▶ **What is required**
In the copy, include every entry exactly but none of the images.

*** Opening of Source data ***

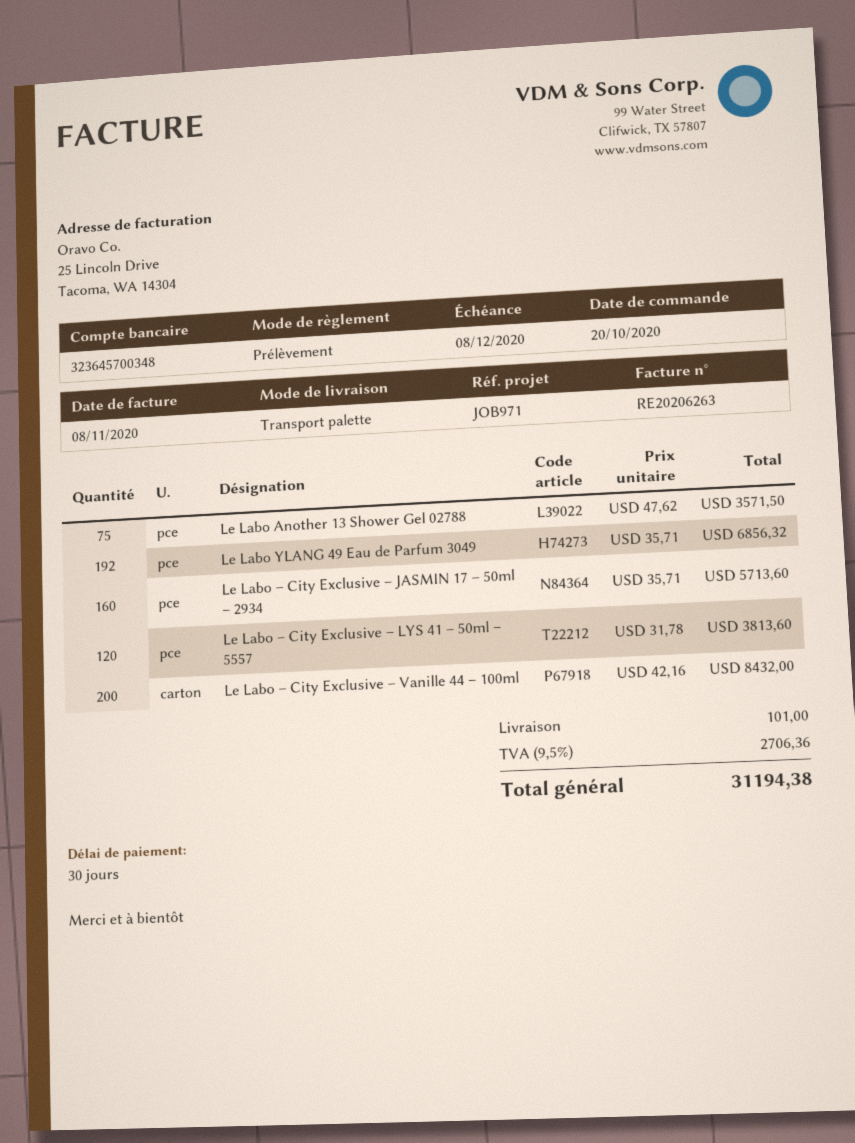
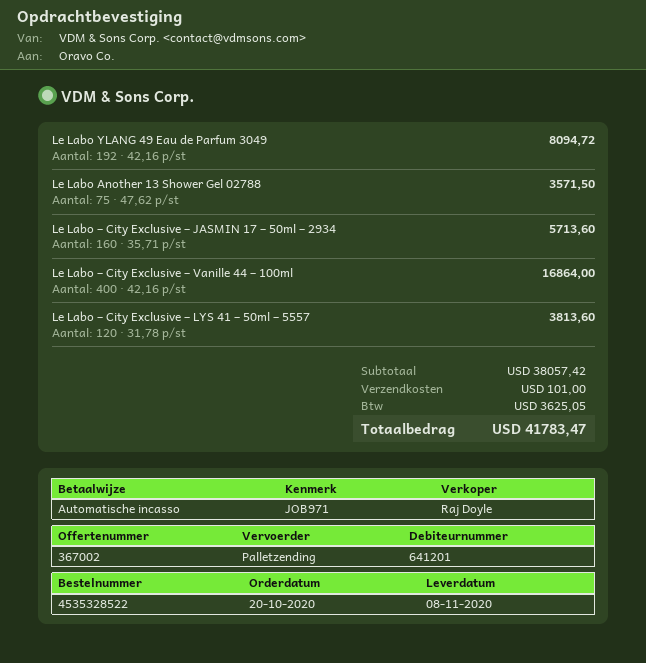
Le Labo YLANG 49 Eau de Parfum 3049: 192 x 35.71 = 6856.32 -> 192 x 42.16 = 8094.72
Le Labo – City Exclusive – Vanille 44 – 100ml: 200 x 42.16 = 8432.00 -> 400 x 42.16 = 16864.00
tax: 2706.36 -> 3625.05
total: 31194.38 -> 41783.47

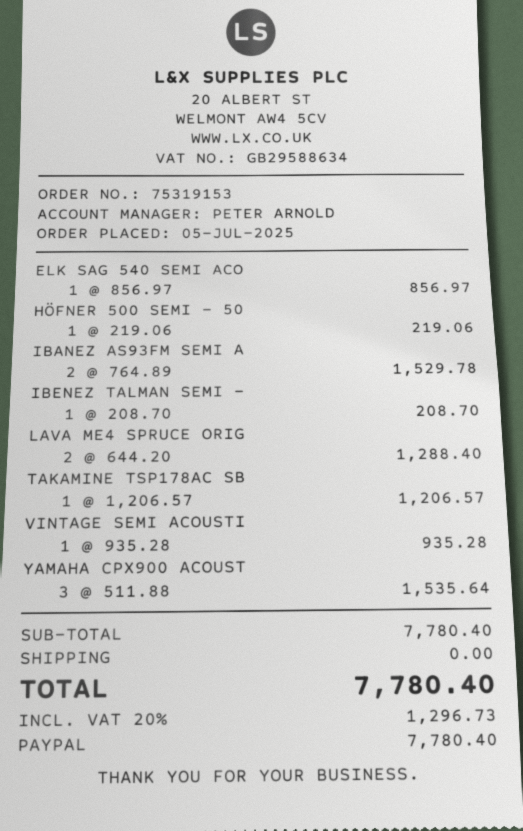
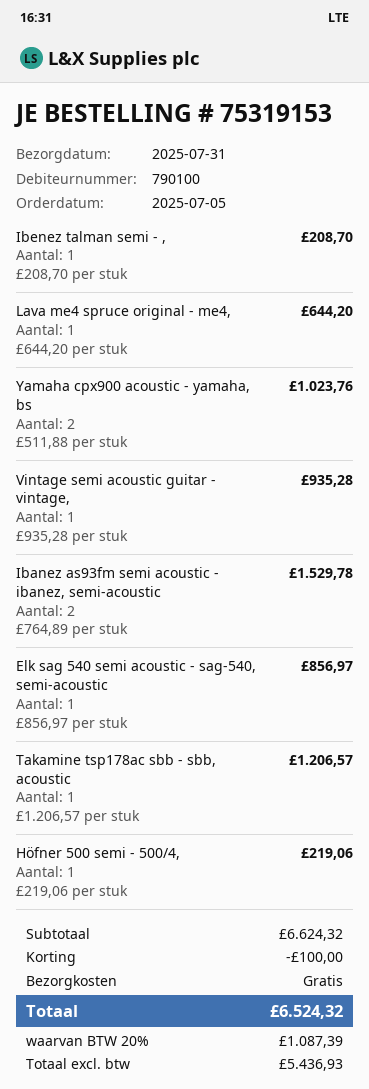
LAVA ME4 SPRUCE ORIG: 2 x 644.20 = 1288.40 -> 1 x 644.20 = 644.20
YAMAHA CPX900 ACOUST: 3 x 511.88 = 1535.64 -> 2 x 511.88 = 1023.76
subtotal: 7780.40 -> 6624.32
discount: none -> 100.00
tax: 20% = 1296.73 -> 20% = 1087.39
total: 7780.40 -> 6524.32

*** Close of Source data ***

▶ **Response box**
Le Labo YLANG 49 Eau de Parfum 3049: 192 x 35.71 = 6856.32 -> 192 x 42.16 = 8094.72
Le Labo – City Exclusive – Vanille 44 – 100ml: 200 x 42.16 = 8432.00 -> 400 x 42.16 = 16864.00
tax: 2706.36 -> 3625.05
total: 31194.38 -> 41783.47

LAVA ME4 SPRUCE ORIG: 2 x 644.20 = 1288.40 -> 1 x 644.20 = 644.20
YAMAHA CPX900 ACOUST: 3 x 511.88 = 1535.64 -> 2 x 511.88 = 1023.76
subtotal: 7780.40 -> 6624.32
discount: none -> 100.00
tax: 20% = 1296.73 -> 20% = 1087.39
total: 7780.40 -> 6524.32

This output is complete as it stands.